Melaju menjadi negara maju. Namun realitanya banyak yang menjegal negeri kita maju, bahkan itu dari sesama anak bangsa sendiri.
Dari yang punya sifat iri dengki, susah hati liat orang lain maju, dan karakter tidak dewasa lainnya.
Mengapa negeri ini kesannya susah maju? Terus melebar bagai negeri "berflower?"
Karena orang orang yang asbun (asal bunyi) dan asjep (asal jeplak) diberi panggung untuk menyuarakan pendapatnya dan mempengaruhi orang-orang di bangsa ini. Bebas boleh boleh saja sih, asal jangan bablas!
Kita bukan negeri liberal macam Paman Sam. Kita ini negeri berketuhanan yang menjunjung kebenaran, moralitas, dan kebaikan.
Kalau orang-orang asbun dan asjep terus dibiarkan bersuara, nanti suara-suara kebenaran meredup terhalang oleh dominasi kegelapan yang mempengaruhi kualitas pikiran masyarakat. Akibatnya susahlah majunya negeri ini!
Banyak orang-orang yang karakternya di medsos seperti ini:
- Sok religius tebar pesona dirinya ahli ibadah, jepret foto ibadah dirinya sebar fotonya di medsos, dan seakan yang paling tahu di dunia ini akan ilmu agama, namun realitanya manipulatif kepada sesama, pakai jubah besar agama demi mengeksploitasi sesamanya semata.
- Umbar prestasi kerja, apa benar murni prestasi dirinya secara individu? Atau malah hisap keringat dan perjuangan partner kerjanya lalu mengklaim itu prestasi dirinya?
- Merasa dirinya adalah orang yang paling baik sedunia, jepret foto kebaikannya sana-sini, agar terlihat baik di mata manusia, tapi apakah Tuhan Yang Maha Esa mengakui diri seorang itu orang baik murni dari pribadi aslinya? Sejatinya kalau benar ingin menginspirasi pemirsa jadikan kisah kebaikan tersebut menjadi fiksi yang menggugah hati pemirsa. Biar Tuhan dan malaikat yang menyaksikan realitasnya, pemirsa pun menikmati kisah fiksi tersaji. Kan kebaikan kita dikembalikan kepada Tuhan, bukan kepada manusia yang menyaksikan, iya gak sih?
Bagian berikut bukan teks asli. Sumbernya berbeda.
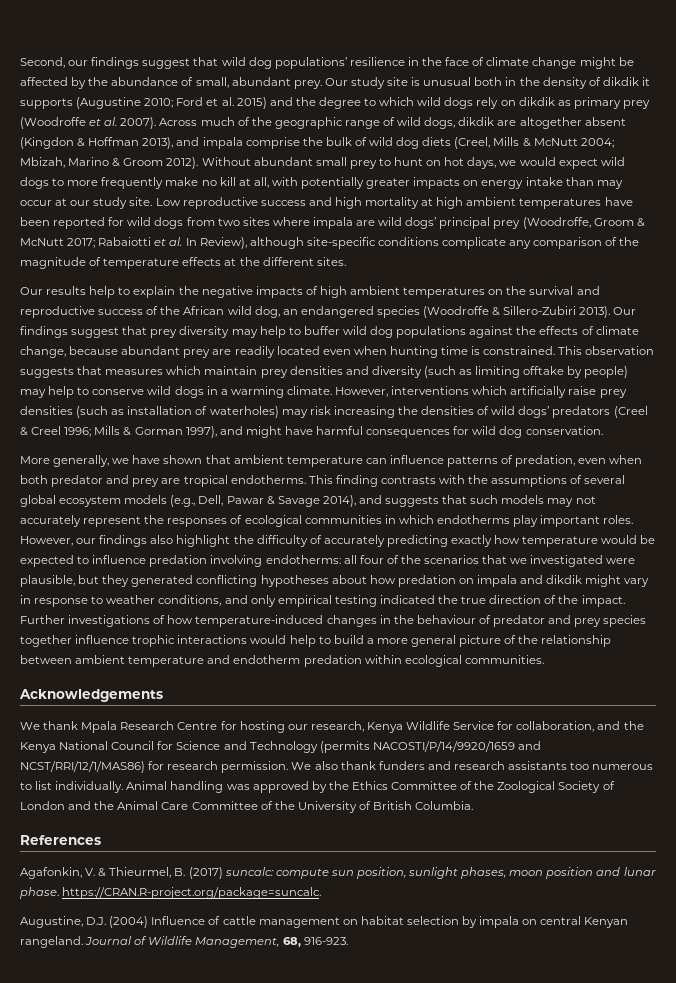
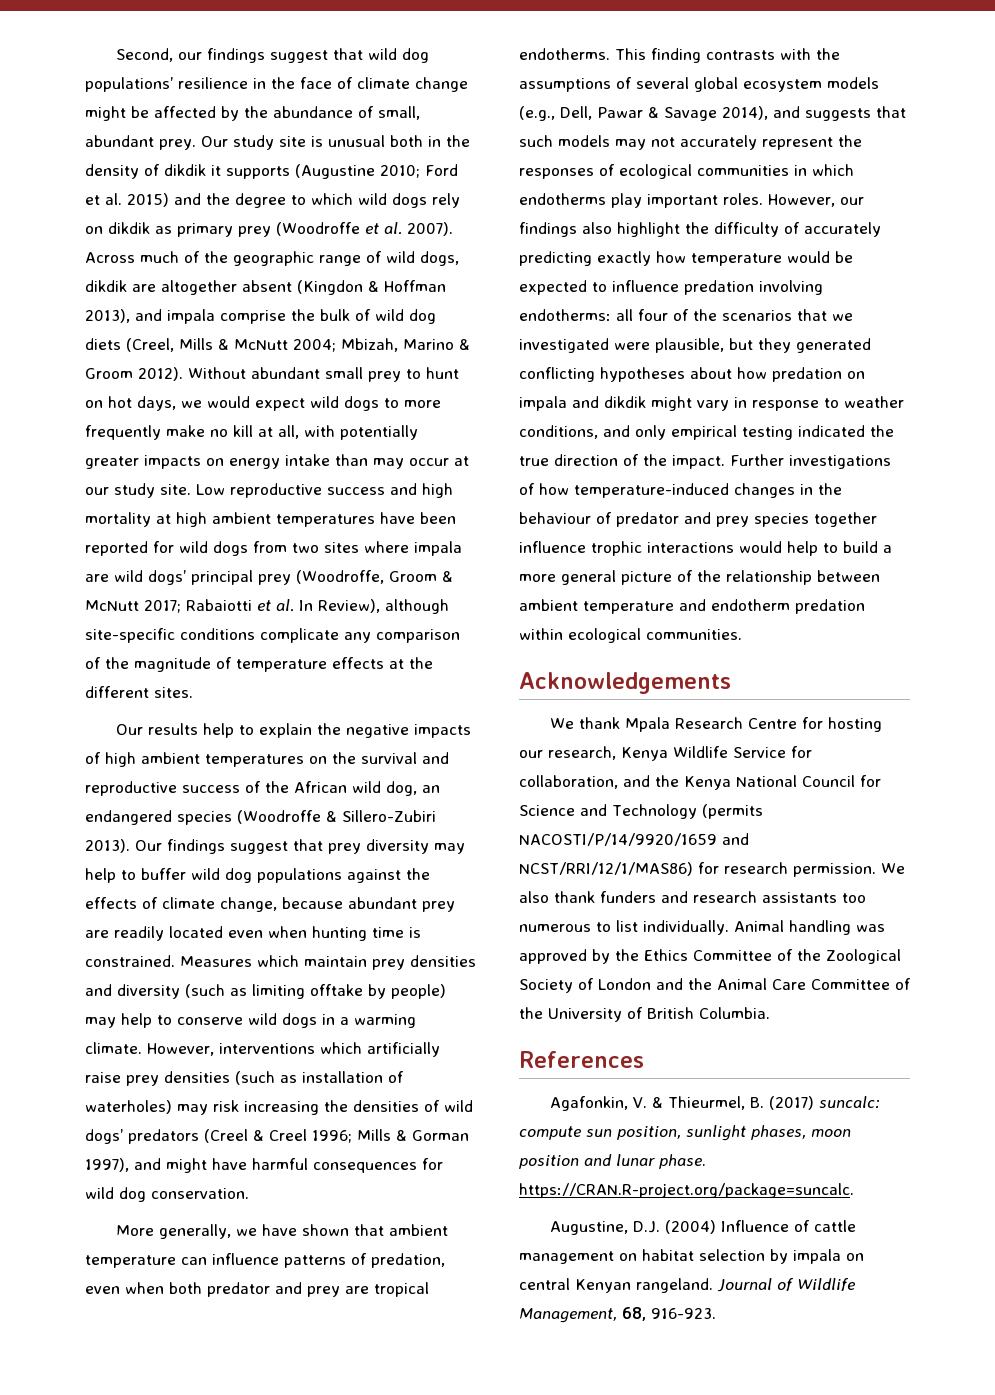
- This observation suggests that measures which maintain prey densities and diversity (such as limiting offtake by people) may help to conserve wild dogs in a warming climate.
+ Measures which maintain prey densities and diversity (such as limiting offtake by people) may help to conserve wild dogs in a warming climate.

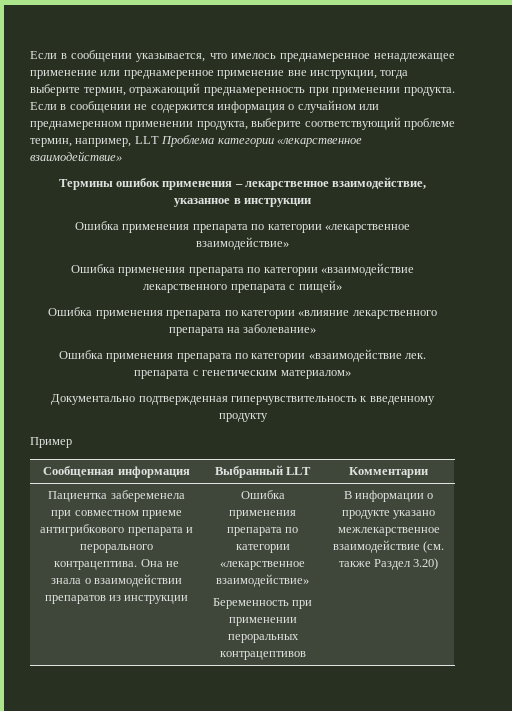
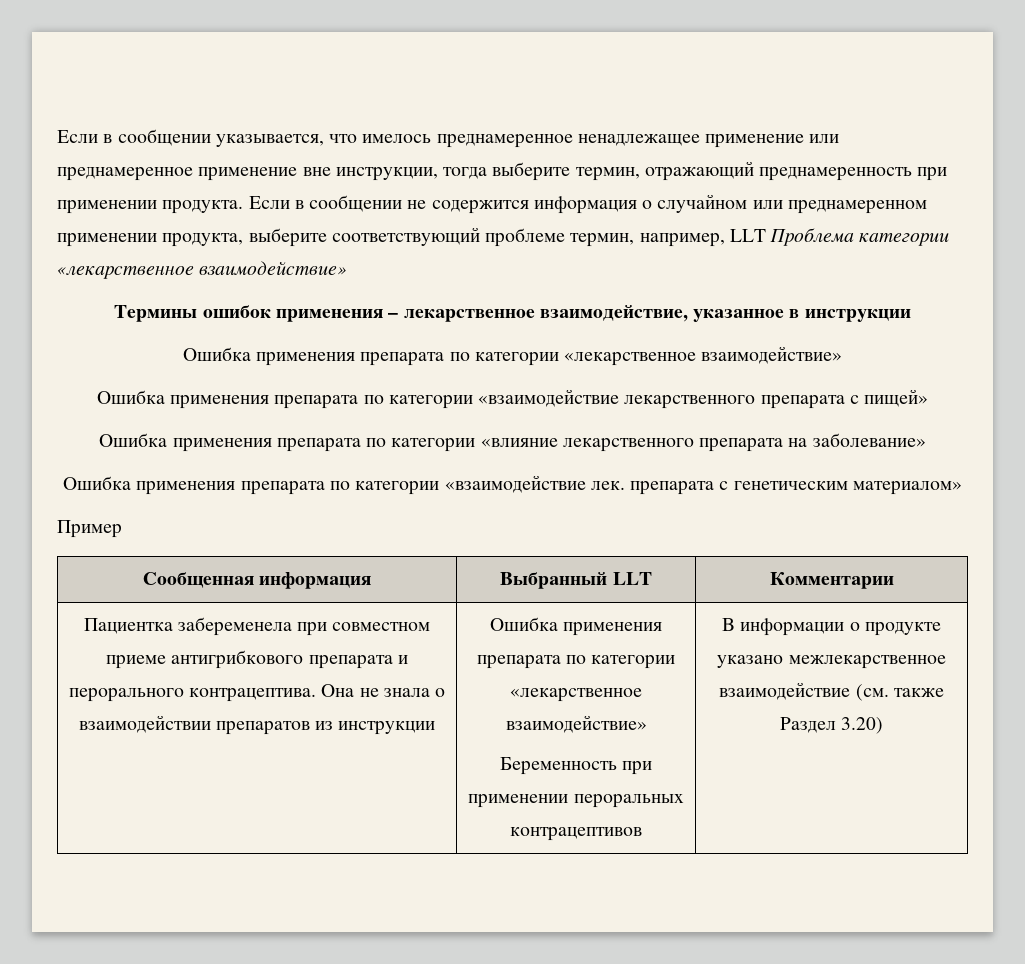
- Документально подтвержденная гиперчувствительность к введенному продукту

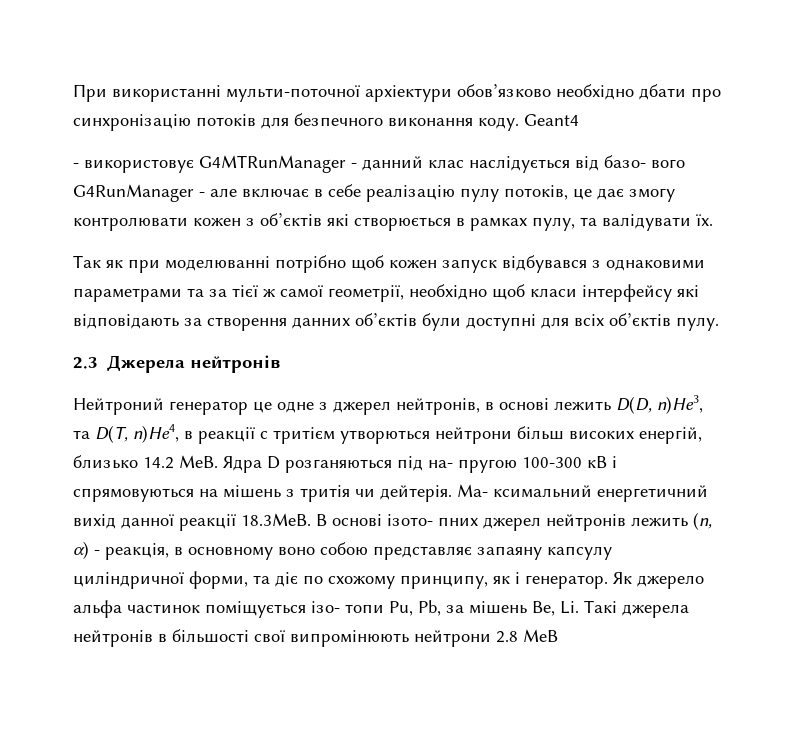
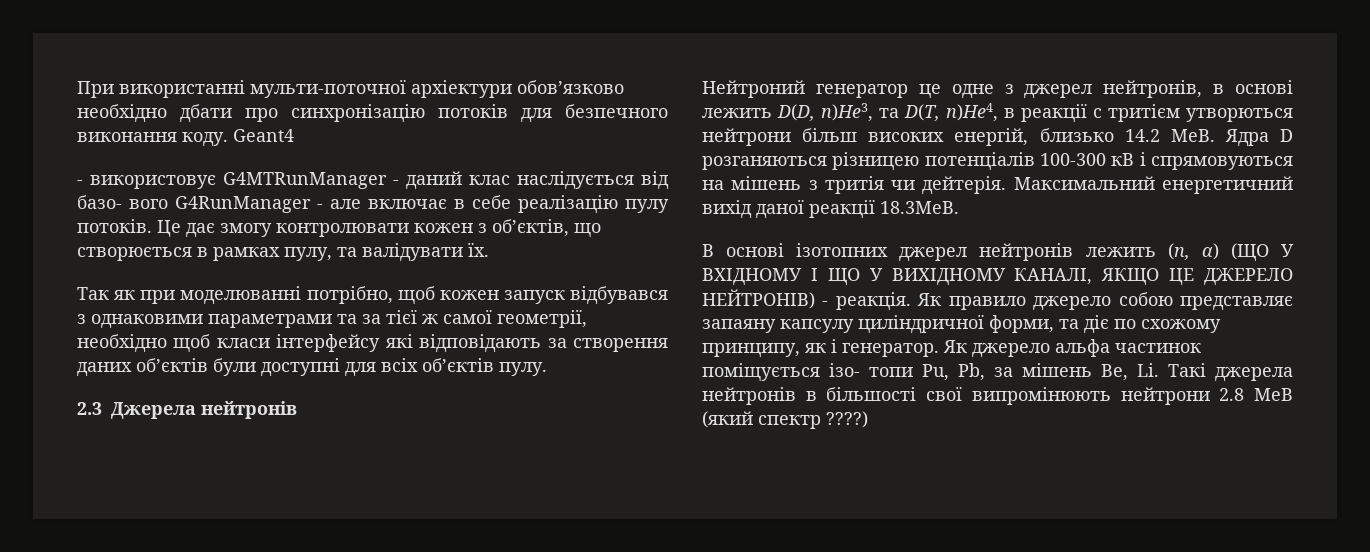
- - використовує G4MTRunManager - данний клас наслiдується вiд базо- вого G4RunManager - але включає в себе реалiзацiю пулу потокiв, це дає змогу контролювати кожен з об’єктiв якi створюється в рамках пулу, та валiдувати їх.
+ - використовує G4MTRunManager - даний клас наслiдується вiд базо- вого G4RunManager - але включає в себе реалiзацiю пулу потокiв. Це дає змогу контролювати кожен з об’єктiв, що створюється в рамках пулу, та валiдувати їх.
- Так як при моделюваннi потрiбно щоб кожен запуск вiдбувався з однаковими параметрами та за тiєї ж самої геометрiї, необхiдно щоб класи iнтерфейсу якi вiдповiдають за створення данних об’єктiв були доступнi для всiх об’єктiв пулу.
+ Так як при моделюваннi потрiбно, щоб кожен запуск вiдбувався з однаковими параметрами та за тiєї ж самої геометрiї, необхiдно щоб класи iнтерфейсу якi вiдповiдають за створення даних об’єктiв були доступнi для всiх об’єктiв пулу.
- Нейтроний генератор це одне з джерел нейтронiв, в основi лежить D(D, n)He3, та D(T, n)He4, в реакцiї с тритiєм утворються нейтрони бiльш високих енергiй, близько 14.2 МеВ. Ядра D розганяються пiд на- пругою 100-300 кВ i спрямовуються на мiшень з тритiя чи дейтерiя.
+ Нейтроний генератор це одне з джерел нейтронiв, в основi лежить D(D, n)He3, та D(T, n)He4, в реакцiї с тритiєм утворються нейтрони бiльш високих енергiй, близько 14.2 МеВ. Ядра D розганяються різницею потенціалів 100-300 кВ i спрямовуються на мiшень з тритiя чи дейтерiя.
- Ма- ксимальний енергетичний вихiд данної реакцiї 18.3МеВ. В основi iзото- пних джерел нейтронiв лежить (n, α) - реакцiя, в основному воно собою представляє запаяну капсулу цилiндричної форми, та дiє по схожому принципу, як i генератор.
+ Максимальний енергетичний вихiд даної реакцiї 18.3МеВ.
+ В основi iзотопних джерел нейтронiв лежить (n, α) (ЩО У ВХІДНОМУ І ЩО У ВИХІДНОМУ КАНАЛІ, ЯКЩО ЦЕ ДЖЕРЕЛО НЕЙТРОНІВ) - реакцiя. Як правило джерело собою представляє запаяну капсулу цилiндричної форми, та дiє по схожому принципу, як i генератор.
- Як джерело альфа частинок помiщується iзо- топи Pu, Pb, за мiшень Be, Li. Такi джерела нейтронiв в бiльшостi свої випромiнюють нейтрони 2.8 МеВ
+ Як джерело альфа частинок помiщується iзо- топи Pu, Pb, за мiшень Be, Li. Такi джерела нейтронiв в бiльшостi свої випромiнюють нейтрони 2.8 МеВ (який спектр ????)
- Ada yang ketika diberi amanah ingkar dari tanggungjawabnya, tidak tahu apa hak dan kewajiban, seringkali menuntut hak, tapi paling sering abai kewajiban.
Solusi konkretnya apa?
Ajaran Agama saja mengajarkan melalui keterangannya, "Bicaralah! Jika kau benar-benar tahu ilmunya."
Intinya diri kita juga sebagai masyarakat mesti sadar diri. Kalau gak punya ilmunya, lebih baik tidak usah bersuara, dari pada kena batunya langsung dari semesta. Tulisan dan komentar asbun dan asjep kita akan dikenang sebagai sejarah kelam bangsa yang memerangi suara kebenaran dan ilmu pengetahuan bermanfaat. Dan ini ada catatan malaikatnya sampai hari kita menghadapi pengadilan Tuhan seadil-adilnya.
Semuanya dikembalikan kepada masyarakat lagi ... mau memberikan mandat kepada orang-orang yang berhak dan tahu yang baik dan benar demi bangsa ini berkuasa, atau masih tetap mengandalkan orang-orang asbun dan asjep untuk berkuasa menyuarakan decitan-decitannya?